Making new strides: Sukumvit Hospital’s advanced walking robot can help patients who have suffered from stroke, paralysis, and other cerebrovascular complications, walk again.
The Golden Age of Rehabilitation
Sukumvit Hospital has recently welcomed new innovation that has increased the potential of their Rehabilitation Center in helping patients who have suffered from stroke that has resulted in mobility loss and paralysis. These developments also aid with other cerebrovascular complications such as spinal cord and nerve injuries that have resulted in mental and physical damage. Recovery from these conditions require interdisciplinary advice, especially in regard to drug treatment and the rehabilitation process, which uses advanced methods under the supervision of doctors, physiotherapists, and occupational therapists to stimulate the movements necessary to help patients regain their ability to walk. An example is walking training, which is currently evolving thanks to technology. It has now reached a stage where a walking robot, an ‘exoskeleton,’ has been certified to help patients improve mobility by letting them imitate walking on the ground.
Dr. Pannawish Wongwiwattananon a Rehabilitation Medicine Specialist at Sukumvit Hospital’s Rehabilitation Center, explains that…
“Most stroke patients have symptoms of hemiplegia, which describes paralysis of one side of the body, stiffness, weakness, and lack of muscle control. In severe cases, patients may experience paralysis in the entire body. Patients who have hemiplegia can use the robot ‘exoskeleton’ after the acute phase of their condition (two to 48 hours) while in the subacute phase (approximately two weeks after). The robot is effective in aiding recovery because it can be used to practice walking. In the past, we would require two to three physicians to support the patient while they practice walking. However, with the ‘exoskeleton,’ this is no longer necessary. “With this new technology, patients with cerebrovascular disease, paralysis, and injuries to their spinal cord and nerves, are able to practice mobility while also training their muscles to walk in real life. It allows the patient to twist their knees, hips, and waist, and tilt forward and side to side as normal. It also lets the patient walk on the ground and not a treadmill, which is more similar to real life. Unlike older models, this new ‘exoskeleton’ means the patient will not lock their waist or pelvis. It also aids in developing muscles in the waist, back, and hips, and helps brain cells recover too.
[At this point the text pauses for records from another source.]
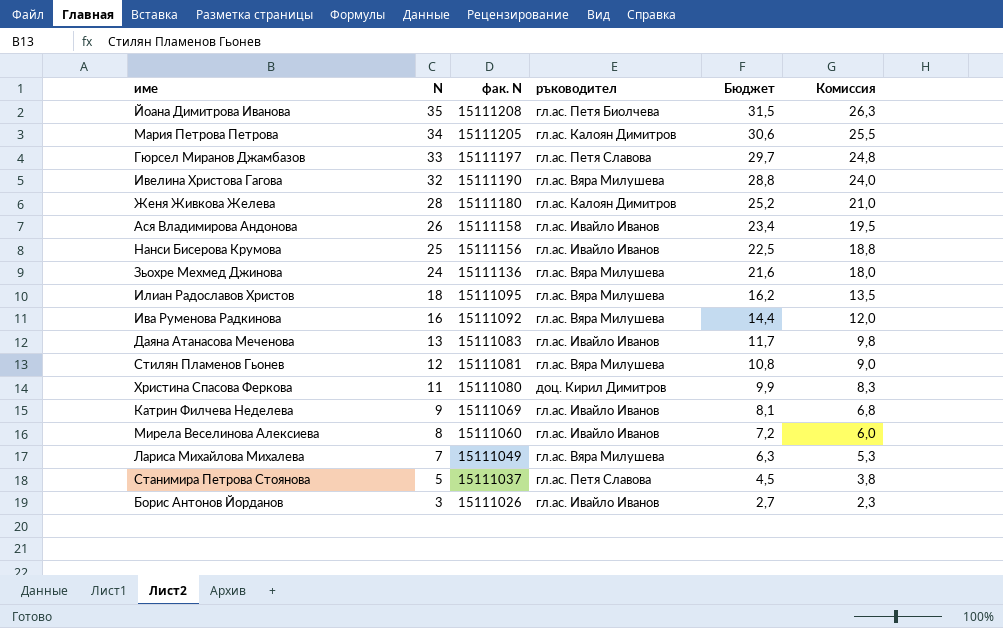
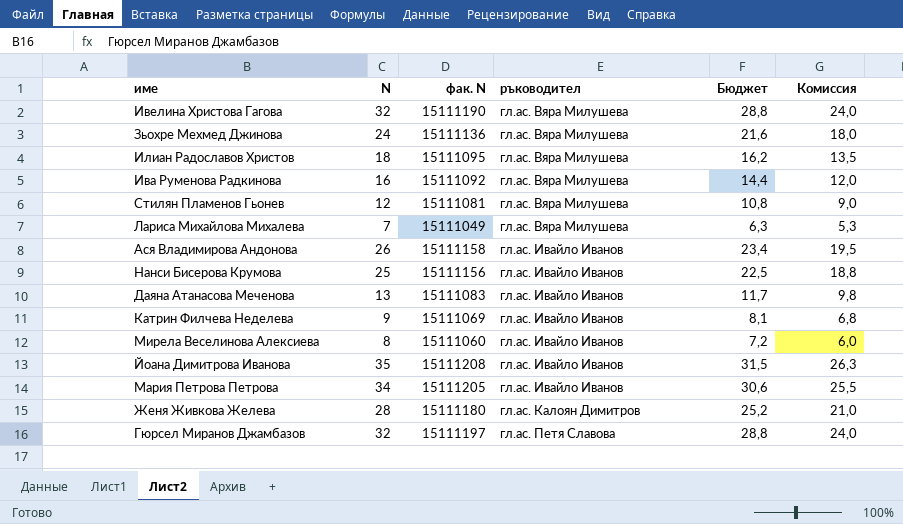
row order: N descending -> ръководител ascending
row Христина Спасова Феркова: 11 | 15111080 | доц. Кирил Димитров | 9,9 | 8,3 -> none
row Станимира Петрова Стоянова: 5 | 15111037 | гл.ас. Петя Славова | 4,5 | 3,8 -> none
row Борис Антонов Йорданов: 3 | 15111026 | гл.ас. Ивайло Иванов | 2,7 | 2,3 -> none
Йоана Димитрова Иванова | ръководител: гл.ас. Петя Биолчева -> гл.ас. Ивайло Иванов
Мария Петрова Петрова | ръководител: гл.ас. Калоян Димитров -> гл.ас. Ивайло Иванов
Гюрсел Миранов Джамбазов | N: 33 -> 32
Гюрсел Миранов Джамбазов | Бюджет: 29,7 -> 28,8
Гюрсел Миранов Джамбазов | Комиссия: 24,8 -> 24,0

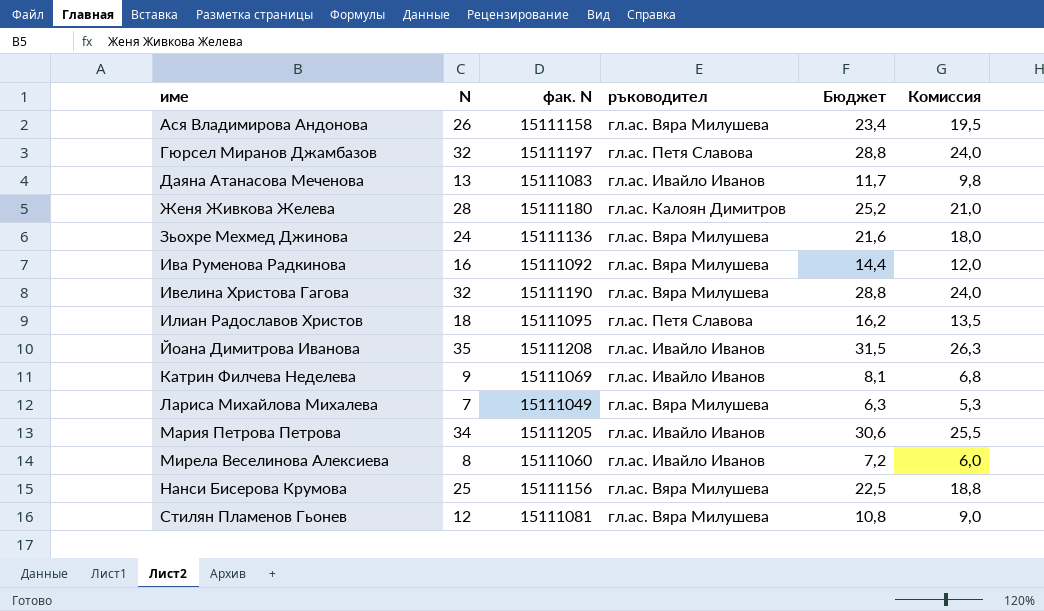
row order: ръководител ascending -> име ascending
Ася Владимирова Андонова | ръководител: гл.ас. Ивайло Иванов -> гл.ас. Вяра Милушева
Илиан Радославов Христов | ръководител: гл.ас. Вяра Милушева -> гл.ас. Петя Славова
Нанси Бисерова Крумова | ръководител: гл.ас. Ивайло Иванов -> гл.ас. Вяра Милушева

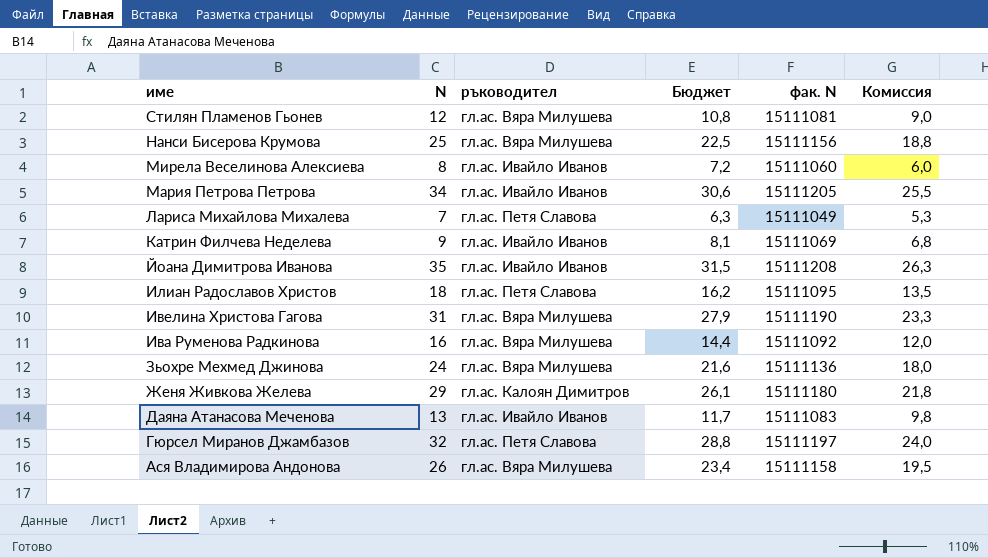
row order: име ascending -> име descending
column фак. N | position: 3 -> 5
Лариса Михайлова Михалева | ръководител: гл.ас. Вяра Милушева -> гл.ас. Петя Славова
Ивелина Христова Гагова | N: 32 -> 31
Ивелина Христова Гагова | Бюджет: 28,8 -> 27,9
Ивелина Христова Гагова | Комиссия: 24,0 -> 23,3
Женя Живкова Желева | N: 28 -> 29
Женя Живкова Желева | Бюджет: 25,2 -> 26,1
Женя Живкова Желева | Комиссия: 21,0 -> 21,8

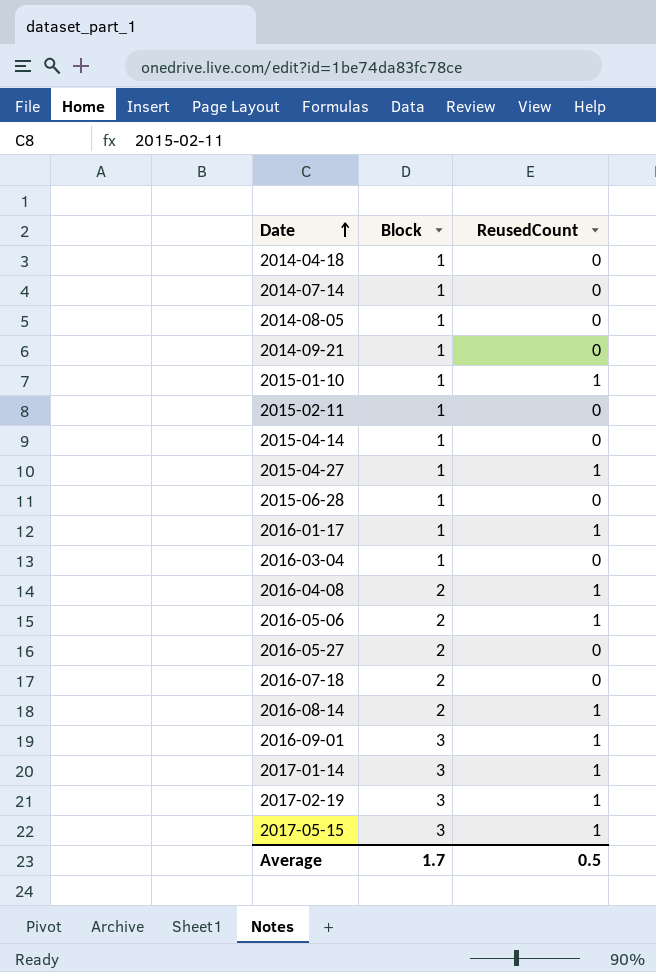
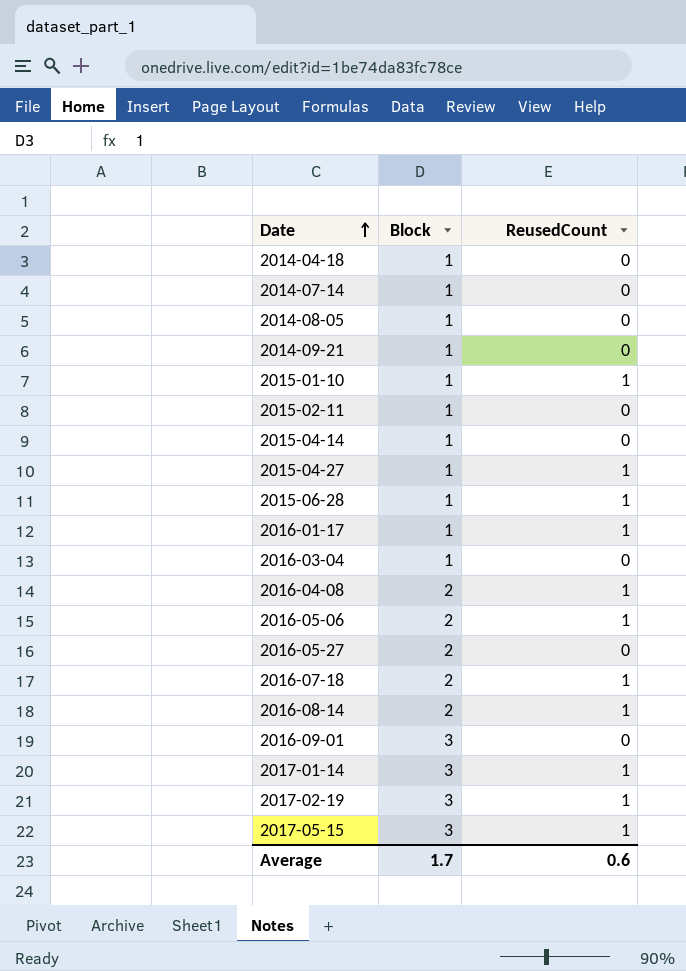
2015-06-28 | ReusedCount: 0 -> 1
2016-07-18 | ReusedCount: 0 -> 1
2016-09-01 | ReusedCount: 1 -> 0
Average | ReusedCount: 0.5 -> 0.6

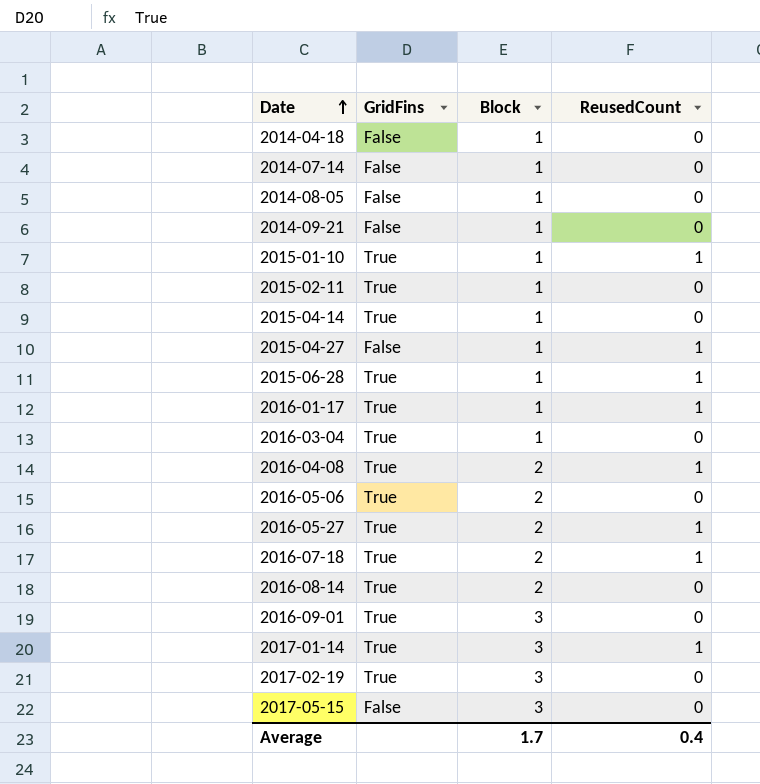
column GridFins | position: none -> 2
2016-05-06 | ReusedCount: 1 -> 0
2016-05-27 | ReusedCount: 0 -> 1
2016-08-14 | ReusedCount: 1 -> 0
2017-02-19 | ReusedCount: 1 -> 0
2017-05-15 | ReusedCount: 1 -> 0
Average | ReusedCount: 0.6 -> 0.4

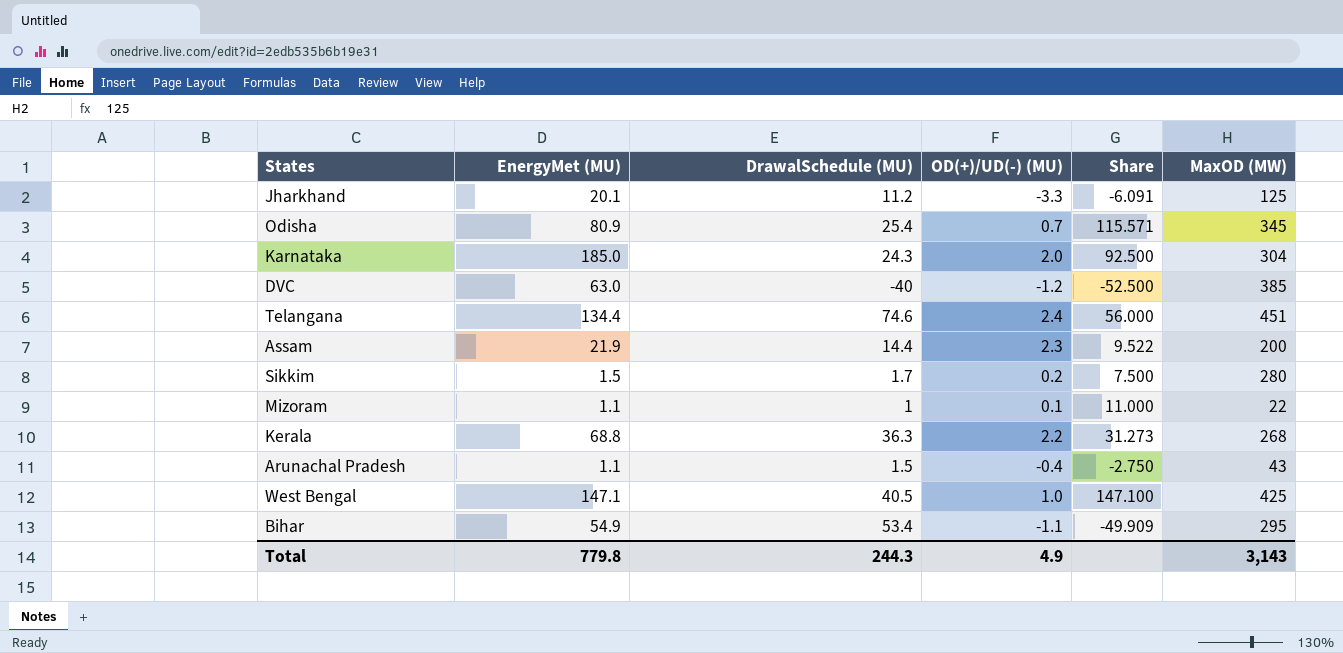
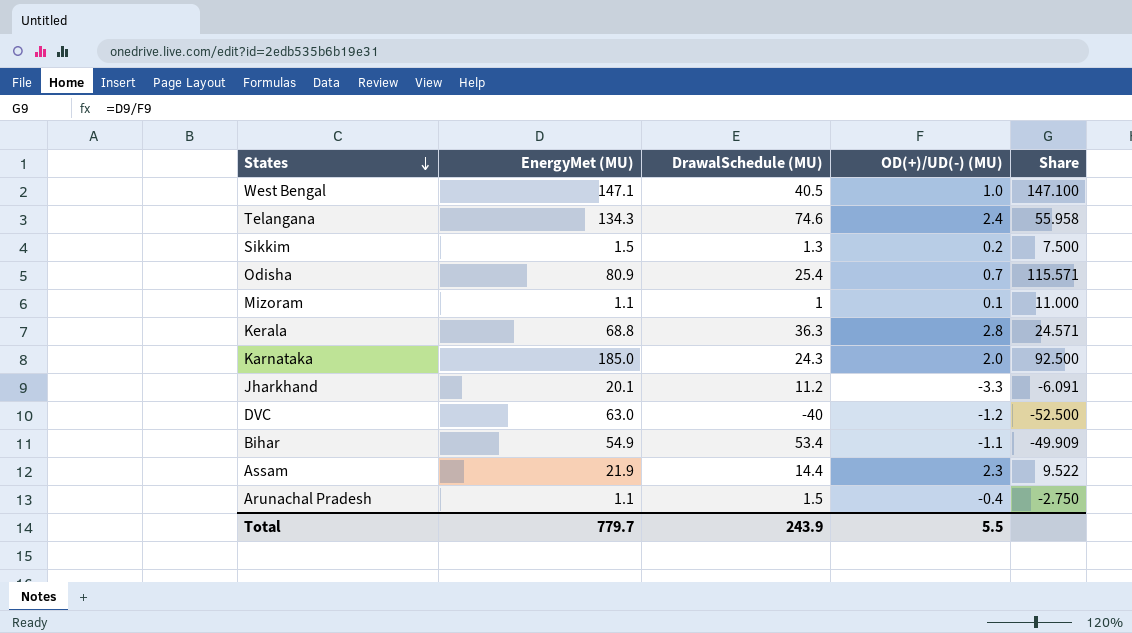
row order: none -> States descending
column MaxOD (MW) | position: 6 -> none
Telangana | EnergyMet (MU): 134.4 -> 134.3
Telangana | Share: 56.000 -> 55.958
Sikkim | DrawalSchedule (MU): 1.7 -> 1.3
Kerala | OD(+)/UD(-) (MU): 2.2 -> 2.8
Kerala | Share: 31.273 -> 24.571
Total | EnergyMet (MU): 779.8 -> 779.7
Total | DrawalSchedule (MU): 244.3 -> 243.9
Total | OD(+)/UD(-) (MU): 4.9 -> 5.5

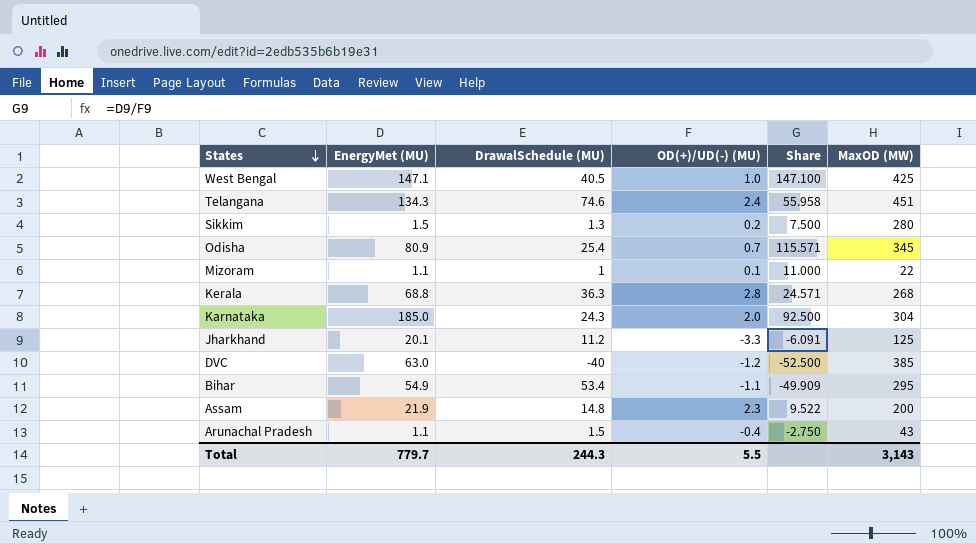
column MaxOD (MW) | position: none -> 6
Assam | DrawalSchedule (MU): 14.4 -> 14.8
Total | DrawalSchedule (MU): 243.9 -> 244.3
Dr. Vorawat Eawsinphanit, another Rehabilitation Medicine Specialist at Sukumvit Hospital’s Rehabilitation Center, provided information about… “After a cerebrovascular patient receives in treatment in the critical (acute) phase, approximately 70% will have residual abnormalities such as weakness and trouble swallowing water or food so it is imperative to begin rehabilitation as soon as possible. Many patients and their relatives do not know what the necessary steps are, so many will rely on massage therapy alone. But the six months after an individual survives a cerebrovascular problem are considered the ‘golden period’ of recovery so it is critical to seek all types of rehabilitation. “At our center, we provide many services such as regenerative rehabilitation, integrated medicine, and modern medicine, delivered by a team of physicians, physical therapists, internal medicine doctors, neurological specialists, neurosurgeons, and others, all of whom use modern medical technology to aid every individual case. One notable example is the ‘exoskeleton,’ a robot that can help stimulate the muscles and cells in the nervous system that have been damaged. Another facet of therapy is Transcranial Magnetic Stimulation (TMS), therapy that focuses on the function of pulsed magnetic field to stimulate nerve cells in the brain. This non-invasive technique can help patients regain their ability to walk. Similarly, Hyperbaric Oxygen Therapy (HBOT) helps increase supply of oxygen to the parts of the brain affected by cerebrovascular conditions like stroke. Patients must realize that even if recovery is slow after six months, it does not mean one cannot recover. Whether it is the first six months or the six months after, rehabilitation therapy is crucial.”
Problems and solutions:
Dr. Vorawat discusses problems that patients often face and how the hospital can aid them. Firstly, depression. 80% of patients with cerebrovascular disease face psychological problems as a result of having limited mobility. The severity of the depression depends on each patient, but in cases of severe depression, a multidisciplinary team can help a patient recover both physically and mentally. Moreover, Dr. Vorawat advises caregivers of patients with cerebrovascular disease to not leave patients at home. They should seek consultation with a doctor so they can enter a rehabilitation program as soon as possible. Every day that passes without doing anything is one less day spent towards making a full recovery. Only careful planning with a team of doctors, physicians, and occupational therapists can help an individual return to normal life as normal.